▶ [Task prompt]:
Filter the records below down to lines containing "none".

▶ [Record excerpts]:
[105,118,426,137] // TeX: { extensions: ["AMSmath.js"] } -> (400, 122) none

--

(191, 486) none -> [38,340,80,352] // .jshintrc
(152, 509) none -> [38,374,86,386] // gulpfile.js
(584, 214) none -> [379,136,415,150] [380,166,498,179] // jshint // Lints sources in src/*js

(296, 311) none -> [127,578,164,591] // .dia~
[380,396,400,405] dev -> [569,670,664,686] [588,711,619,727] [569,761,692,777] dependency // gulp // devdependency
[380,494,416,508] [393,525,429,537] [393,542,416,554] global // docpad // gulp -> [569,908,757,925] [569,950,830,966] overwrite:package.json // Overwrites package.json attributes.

▶ [Your solution]:
[105,118,426,137] // TeX: { extensions: ["AMSmath.js"] } -> (400, 122) none
(191, 486) none -> [38,340,80,352] // .jshintrc
(152, 509) none -> [38,374,86,386] // gulpfile.js
(584, 214) none -> [379,136,415,150] [380,166,498,179] // jshint // Lints sources in src/*js
(296, 311) none -> [127,578,164,591] // .dia~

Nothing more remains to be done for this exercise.